■ Records for this exercise:
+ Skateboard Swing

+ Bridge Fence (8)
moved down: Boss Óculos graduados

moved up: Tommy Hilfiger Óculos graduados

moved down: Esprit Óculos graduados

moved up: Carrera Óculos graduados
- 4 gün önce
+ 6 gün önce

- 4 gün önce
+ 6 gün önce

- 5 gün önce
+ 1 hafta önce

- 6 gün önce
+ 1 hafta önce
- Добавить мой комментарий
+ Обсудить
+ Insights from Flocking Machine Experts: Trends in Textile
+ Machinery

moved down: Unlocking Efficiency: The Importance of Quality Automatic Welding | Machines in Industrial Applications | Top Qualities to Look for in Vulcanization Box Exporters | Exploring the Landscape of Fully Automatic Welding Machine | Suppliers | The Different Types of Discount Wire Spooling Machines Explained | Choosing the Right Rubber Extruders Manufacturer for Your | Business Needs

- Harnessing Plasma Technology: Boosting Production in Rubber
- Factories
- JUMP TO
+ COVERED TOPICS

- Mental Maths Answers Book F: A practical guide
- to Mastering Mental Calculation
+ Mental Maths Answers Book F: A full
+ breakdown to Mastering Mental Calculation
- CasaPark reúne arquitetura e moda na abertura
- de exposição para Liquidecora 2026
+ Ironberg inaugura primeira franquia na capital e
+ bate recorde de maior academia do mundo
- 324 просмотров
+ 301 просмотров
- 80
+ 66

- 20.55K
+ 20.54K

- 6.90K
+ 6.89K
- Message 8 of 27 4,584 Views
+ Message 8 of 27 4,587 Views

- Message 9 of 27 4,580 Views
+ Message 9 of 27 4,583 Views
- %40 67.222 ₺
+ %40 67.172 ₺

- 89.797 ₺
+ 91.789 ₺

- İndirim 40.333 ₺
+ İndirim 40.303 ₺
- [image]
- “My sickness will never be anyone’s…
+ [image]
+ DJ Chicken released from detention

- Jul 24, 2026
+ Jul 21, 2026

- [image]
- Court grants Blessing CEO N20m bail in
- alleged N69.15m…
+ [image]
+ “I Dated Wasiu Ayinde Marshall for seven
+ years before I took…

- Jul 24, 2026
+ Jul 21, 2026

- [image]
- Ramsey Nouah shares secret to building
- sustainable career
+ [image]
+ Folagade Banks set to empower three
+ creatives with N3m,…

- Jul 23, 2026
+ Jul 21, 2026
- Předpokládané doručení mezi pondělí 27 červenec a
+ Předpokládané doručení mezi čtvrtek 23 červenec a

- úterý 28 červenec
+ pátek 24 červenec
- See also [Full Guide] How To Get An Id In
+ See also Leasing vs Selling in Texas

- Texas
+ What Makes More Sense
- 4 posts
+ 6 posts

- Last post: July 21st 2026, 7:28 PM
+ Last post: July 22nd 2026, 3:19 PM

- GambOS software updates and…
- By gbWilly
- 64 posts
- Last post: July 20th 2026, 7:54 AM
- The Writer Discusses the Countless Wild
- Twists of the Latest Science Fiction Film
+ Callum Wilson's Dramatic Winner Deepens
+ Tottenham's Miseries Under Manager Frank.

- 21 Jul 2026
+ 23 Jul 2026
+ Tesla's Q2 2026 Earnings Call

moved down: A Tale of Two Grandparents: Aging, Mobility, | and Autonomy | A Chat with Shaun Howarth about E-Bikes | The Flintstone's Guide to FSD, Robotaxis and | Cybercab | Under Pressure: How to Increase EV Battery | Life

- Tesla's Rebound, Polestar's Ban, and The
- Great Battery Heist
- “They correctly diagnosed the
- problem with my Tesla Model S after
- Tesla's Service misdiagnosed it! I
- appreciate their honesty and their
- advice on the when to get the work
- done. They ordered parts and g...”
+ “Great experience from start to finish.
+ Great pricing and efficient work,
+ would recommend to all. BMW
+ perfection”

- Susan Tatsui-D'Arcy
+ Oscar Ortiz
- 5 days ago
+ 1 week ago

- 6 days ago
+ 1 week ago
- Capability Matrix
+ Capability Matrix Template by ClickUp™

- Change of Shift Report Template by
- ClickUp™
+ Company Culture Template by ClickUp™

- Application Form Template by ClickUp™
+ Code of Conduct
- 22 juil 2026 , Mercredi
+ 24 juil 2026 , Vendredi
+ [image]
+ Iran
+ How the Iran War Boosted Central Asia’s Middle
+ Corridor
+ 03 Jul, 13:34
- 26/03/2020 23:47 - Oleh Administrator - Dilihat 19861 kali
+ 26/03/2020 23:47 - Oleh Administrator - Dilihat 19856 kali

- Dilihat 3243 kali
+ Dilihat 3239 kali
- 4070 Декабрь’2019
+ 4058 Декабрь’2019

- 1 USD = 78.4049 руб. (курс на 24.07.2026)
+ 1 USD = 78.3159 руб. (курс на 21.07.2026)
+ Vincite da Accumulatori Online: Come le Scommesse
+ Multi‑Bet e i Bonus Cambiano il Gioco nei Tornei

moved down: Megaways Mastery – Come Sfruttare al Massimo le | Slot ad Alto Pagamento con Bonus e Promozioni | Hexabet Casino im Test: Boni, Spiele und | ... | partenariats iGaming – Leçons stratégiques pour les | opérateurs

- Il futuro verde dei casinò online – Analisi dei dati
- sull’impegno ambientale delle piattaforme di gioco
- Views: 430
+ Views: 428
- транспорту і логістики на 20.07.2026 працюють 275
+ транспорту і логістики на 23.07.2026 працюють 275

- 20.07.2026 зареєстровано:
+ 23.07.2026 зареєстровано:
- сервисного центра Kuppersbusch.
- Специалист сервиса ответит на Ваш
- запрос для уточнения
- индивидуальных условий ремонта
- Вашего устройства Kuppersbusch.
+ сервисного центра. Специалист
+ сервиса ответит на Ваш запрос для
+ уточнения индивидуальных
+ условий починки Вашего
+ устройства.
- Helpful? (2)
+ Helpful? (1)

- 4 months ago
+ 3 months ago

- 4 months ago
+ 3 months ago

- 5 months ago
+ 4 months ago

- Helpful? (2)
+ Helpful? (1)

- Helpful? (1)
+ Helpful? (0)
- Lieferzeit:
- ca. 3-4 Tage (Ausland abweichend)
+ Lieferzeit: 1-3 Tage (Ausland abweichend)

■ Task statement: Every entry must be set down again exactly as it reads.

■ Solution:
+ Skateboard Swing

+ Bridge Fence (8)
moved down: Boss Óculos graduados

moved up: Tommy Hilfiger Óculos graduados

moved down: Esprit Óculos graduados

moved up: Carrera Óculos graduados
- 4 gün önce
+ 6 gün önce

- 4 gün önce
+ 6 gün önce

- 5 gün önce
+ 1 hafta önce

- 6 gün önce
+ 1 hafta önce
- Добавить мой комментарий
+ Обсудить
+ Insights from Flocking Machine Experts: Trends in Textile
+ Machinery

moved down: Unlocking Efficiency: The Importance of Quality Automatic Welding | Machines in Industrial Applications | Top Qualities to Look for in Vulcanization Box Exporters | Exploring the Landscape of Fully Automatic Welding Machine | Suppliers | The Different Types of Discount Wire Spooling Machines Explained | Choosing the Right Rubber Extruders Manufacturer for Your | Business Needs

- Harnessing Plasma Technology: Boosting Production in Rubber
- Factories
- JUMP TO
+ COVERED TOPICS

- Mental Maths Answers Book F: A practical guide
- to Mastering Mental Calculation
+ Mental Maths Answers Book F: A full
+ breakdown to Mastering Mental Calculation
- CasaPark reúne arquitetura e moda na abertura
- de exposição para Liquidecora 2026
+ Ironberg inaugura primeira franquia na capital e
+ bate recorde de maior academia do mundo
- 324 просмотров
+ 301 просмотров
- 80
+ 66

- 20.55K
+ 20.54K

- 6.90K
+ 6.89K
- Message 8 of 27 4,584 Views
+ Message 8 of 27 4,587 Views

- Message 9 of 27 4,580 Views
+ Message 9 of 27 4,583 Views
- %40 67.222 ₺
+ %40 67.172 ₺

- 89.797 ₺
+ 91.789 ₺

- İndirim 40.333 ₺
+ İndirim 40.303 ₺
- [image]
- “My sickness will never be anyone’s…
+ [image]
+ DJ Chicken released from detention

- Jul 24, 2026
+ Jul 21, 2026

- [image]
- Court grants Blessing CEO N20m bail in
- alleged N69.15m…
+ [image]
+ “I Dated Wasiu Ayinde Marshall for seven
+ years before I took…

- Jul 24, 2026
+ Jul 21, 2026

- [image]
- Ramsey Nouah shares secret to building
- sustainable career
+ [image]
+ Folagade Banks set to empower three
+ creatives with N3m,…

- Jul 23, 2026
+ Jul 21, 2026
- Předpokládané doručení mezi pondělí 27 červenec a
+ Předpokládané doručení mezi čtvrtek 23 červenec a

- úterý 28 červenec
+ pátek 24 červenec
- See also [Full Guide] How To Get An Id In
+ See also Leasing vs Selling in Texas

- Texas
+ What Makes More Sense
- 4 posts
+ 6 posts

- Last post: July 21st 2026, 7:28 PM
+ Last post: July 22nd 2026, 3:19 PM

- GambOS software updates and…
- By gbWilly
- 64 posts
- Last post: July 20th 2026, 7:54 AM
- The Writer Discusses the Countless Wild
- Twists of the Latest Science Fiction Film
+ Callum Wilson's Dramatic Winner Deepens
+ Tottenham's Miseries Under Manager Frank.

- 21 Jul 2026
+ 23 Jul 2026
+ Tesla's Q2 2026 Earnings Call

moved down: A Tale of Two Grandparents: Aging, Mobility, | and Autonomy | A Chat with Shaun Howarth about E-Bikes | The Flintstone's Guide to FSD, Robotaxis and | Cybercab | Under Pressure: How to Increase EV Battery | Life

- Tesla's Rebound, Polestar's Ban, and The
- Great Battery Heist
- “They correctly diagnosed the
- problem with my Tesla Model S after
- Tesla's Service misdiagnosed it! I
- appreciate their honesty and their
- advice on the when to get the work
- done. They ordered parts and g...”
+ “Great experience from start to finish.
+ Great pricing and efficient work,
+ would recommend to all. BMW
+ perfection”

- Susan Tatsui-D'Arcy
+ Oscar Ortiz
- 5 days ago
+ 1 week ago

- 6 days ago
+ 1 week ago
- Capability Matrix
+ Capability Matrix Template by ClickUp™

- Change of Shift Report Template by
- ClickUp™
+ Company Culture Template by ClickUp™

- Application Form Template by ClickUp™
+ Code of Conduct
- 22 juil 2026 , Mercredi
+ 24 juil 2026 , Vendredi
+ [image]
+ Iran
+ How the Iran War Boosted Central Asia’s Middle
+ Corridor
+ 03 Jul, 13:34
- 26/03/2020 23:47 - Oleh Administrator - Dilihat 19861 kali
+ 26/03/2020 23:47 - Oleh Administrator - Dilihat 19856 kali

- Dilihat 3243 kali
+ Dilihat 3239 kali
- 4070 Декабрь’2019
+ 4058 Декабрь’2019

- 1 USD = 78.4049 руб. (курс на 24.07.2026)
+ 1 USD = 78.3159 руб. (курс на 21.07.2026)
+ Vincite da Accumulatori Online: Come le Scommesse
+ Multi‑Bet e i Bonus Cambiano il Gioco nei Tornei

moved down: Megaways Mastery – Come Sfruttare al Massimo le | Slot ad Alto Pagamento con Bonus e Promozioni | Hexabet Casino im Test: Boni, Spiele und | ... | partenariats iGaming – Leçons stratégiques pour les | opérateurs

- Il futuro verde dei casinò online – Analisi dei dati
- sull’impegno ambientale delle piattaforme di gioco
- Views: 430
+ Views: 428
- транспорту і логістики на 20.07.2026 працюють 275
+ транспорту і логістики на 23.07.2026 працюють 275

- 20.07.2026 зареєстровано:
+ 23.07.2026 зареєстровано:
- сервисного центра Kuppersbusch.
- Специалист сервиса ответит на Ваш
- запрос для уточнения
- индивидуальных условий ремонта
- Вашего устройства Kuppersbusch.
+ сервисного центра. Специалист
+ сервиса ответит на Ваш запрос для
+ уточнения индивидуальных
+ условий починки Вашего
+ устройства.
- Helpful? (2)
+ Helpful? (1)

- 4 months ago
+ 3 months ago

- 4 months ago
+ 3 months ago

- 5 months ago
+ 4 months ago

- Helpful? (2)
+ Helpful? (1)

- Helpful? (1)
+ Helpful? (0)
- Lieferzeit:
- ca. 3-4 Tage (Ausland abweichend)
+ Lieferzeit: 1-3 Tage (Ausland abweichend)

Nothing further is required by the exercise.